*** Records for this task Section Begins ***

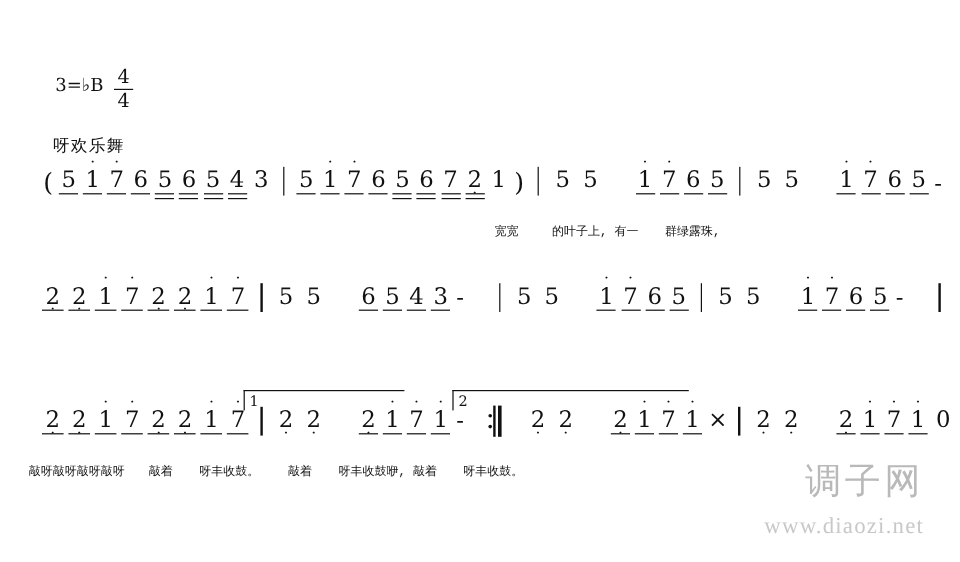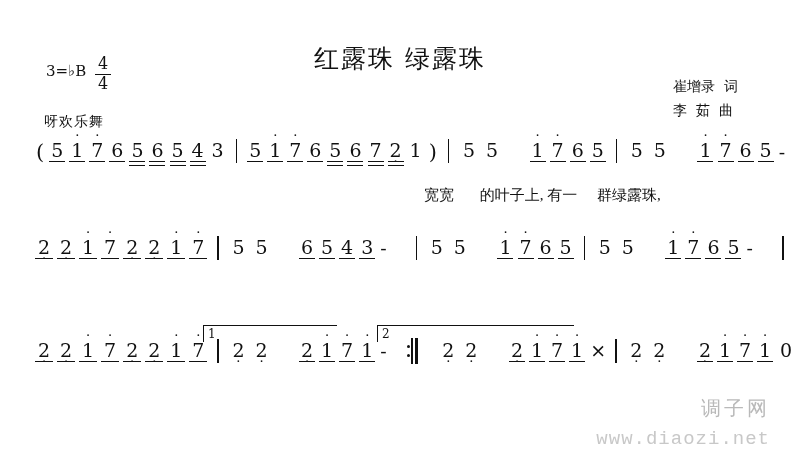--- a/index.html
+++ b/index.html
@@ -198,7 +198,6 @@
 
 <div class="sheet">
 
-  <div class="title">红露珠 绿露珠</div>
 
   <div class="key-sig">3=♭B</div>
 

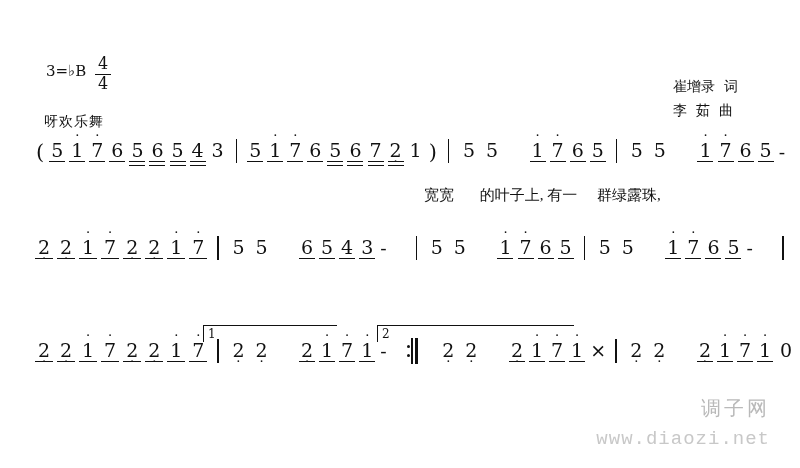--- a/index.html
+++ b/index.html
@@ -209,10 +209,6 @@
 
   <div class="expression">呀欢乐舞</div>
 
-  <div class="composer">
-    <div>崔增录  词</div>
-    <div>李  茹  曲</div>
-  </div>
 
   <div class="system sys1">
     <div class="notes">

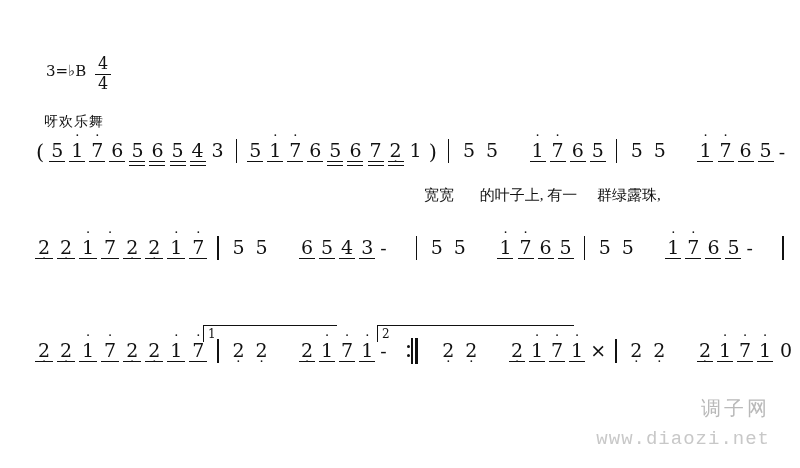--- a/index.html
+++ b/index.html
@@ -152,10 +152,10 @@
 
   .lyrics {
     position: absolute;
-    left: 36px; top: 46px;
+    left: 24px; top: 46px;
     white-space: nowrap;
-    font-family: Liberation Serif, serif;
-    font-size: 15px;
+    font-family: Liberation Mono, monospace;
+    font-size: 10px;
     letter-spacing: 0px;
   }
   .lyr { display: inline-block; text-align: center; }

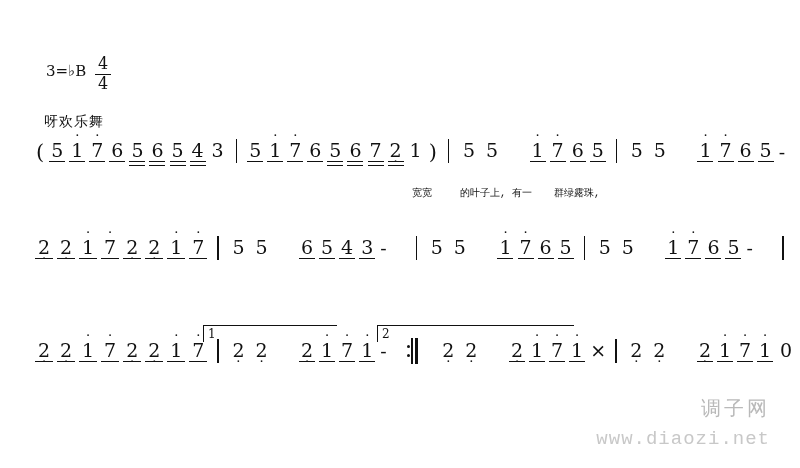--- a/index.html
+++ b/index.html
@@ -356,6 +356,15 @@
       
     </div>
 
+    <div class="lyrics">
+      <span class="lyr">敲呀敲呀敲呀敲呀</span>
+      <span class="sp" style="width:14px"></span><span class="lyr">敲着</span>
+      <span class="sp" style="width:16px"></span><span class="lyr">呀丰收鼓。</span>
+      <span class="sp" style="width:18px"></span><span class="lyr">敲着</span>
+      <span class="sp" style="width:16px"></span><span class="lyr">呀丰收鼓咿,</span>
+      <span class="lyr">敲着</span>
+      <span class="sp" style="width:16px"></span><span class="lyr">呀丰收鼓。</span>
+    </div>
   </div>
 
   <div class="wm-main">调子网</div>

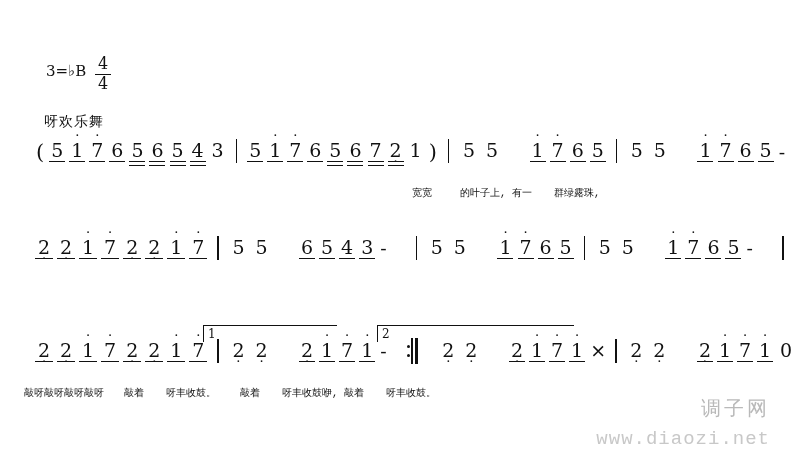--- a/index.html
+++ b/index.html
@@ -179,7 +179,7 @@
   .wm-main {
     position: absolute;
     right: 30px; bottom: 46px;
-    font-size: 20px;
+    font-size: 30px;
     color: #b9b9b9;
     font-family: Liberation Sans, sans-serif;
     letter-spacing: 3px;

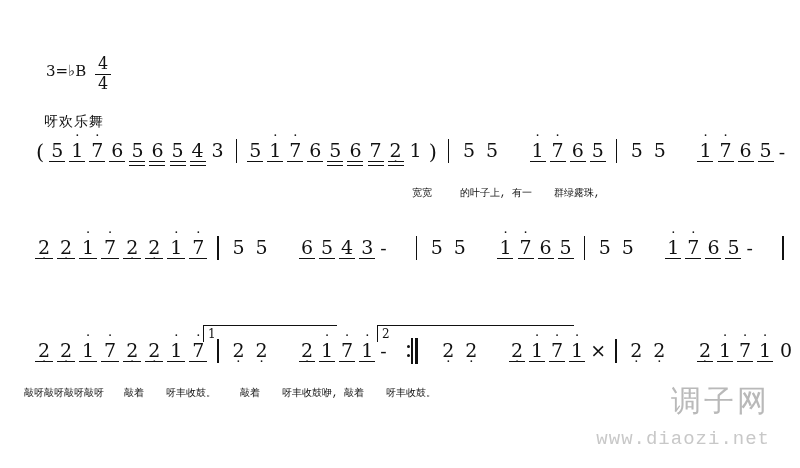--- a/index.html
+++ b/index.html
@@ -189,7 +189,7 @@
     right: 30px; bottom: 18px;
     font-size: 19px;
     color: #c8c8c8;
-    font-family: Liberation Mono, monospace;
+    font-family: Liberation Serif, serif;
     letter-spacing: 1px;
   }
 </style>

*** Records for this task Section Ends ***

Repeat the data in full and exactly. Omit pictures.

--- a/index.html
+++ b/index.html
@@ -198,7 +198,6 @@
 
 <div class="sheet">
 
-  <div class="title">红露珠 绿露珠</div>
 
   <div class="key-sig">3=♭B</div>
 

--- a/index.html
+++ b/index.html
@@ -209,10 +209,6 @@
 
   <div class="expression">呀欢乐舞</div>
 
-  <div class="composer">
-    <div>崔增录  词</div>
-    <div>李  茹  曲</div>
-  </div>
 
   <div class="system sys1">
     <div class="notes">

--- a/index.html
+++ b/index.html
@@ -152,10 +152,10 @@
 
   .lyrics {
     position: absolute;
-    left: 36px; top: 46px;
+    left: 24px; top: 46px;
     white-space: nowrap;
-    font-family: Liberation Serif, serif;
-    font-size: 15px;
+    font-family: Liberation Mono, monospace;
+    font-size: 10px;
     letter-spacing: 0px;
   }
   .lyr { display: inline-block; text-align: center; }

--- a/index.html
+++ b/index.html
@@ -356,6 +356,15 @@
       
     </div>
 
+    <div class="lyrics">
+      <span class="lyr">敲呀敲呀敲呀敲呀</span>
+      <span class="sp" style="width:14px"></span><span class="lyr">敲着</span>
+      <span class="sp" style="width:16px"></span><span class="lyr">呀丰收鼓。</span>
+      <span class="sp" style="width:18px"></span><span class="lyr">敲着</span>
+      <span class="sp" style="width:16px"></span><span class="lyr">呀丰收鼓咿,</span>
+      <span class="lyr">敲着</span>
+      <span class="sp" style="width:16px"></span><span class="lyr">呀丰收鼓。</span>
+    </div>
   </div>
 
   <div class="wm-main">调子网</div>

--- a/index.html
+++ b/index.html
@@ -179,7 +179,7 @@
   .wm-main {
     position: absolute;
     right: 30px; bottom: 46px;
-    font-size: 20px;
+    font-size: 30px;
     color: #b9b9b9;
     font-family: Liberation Sans, sans-serif;
     letter-spacing: 3px;

--- a/index.html
+++ b/index.html
@@ -189,7 +189,7 @@
     right: 30px; bottom: 18px;
     font-size: 19px;
     color: #c8c8c8;
-    font-family: Liberation Mono, monospace;
+    font-family: Liberation Serif, serif;
     letter-spacing: 1px;
   }
 </style>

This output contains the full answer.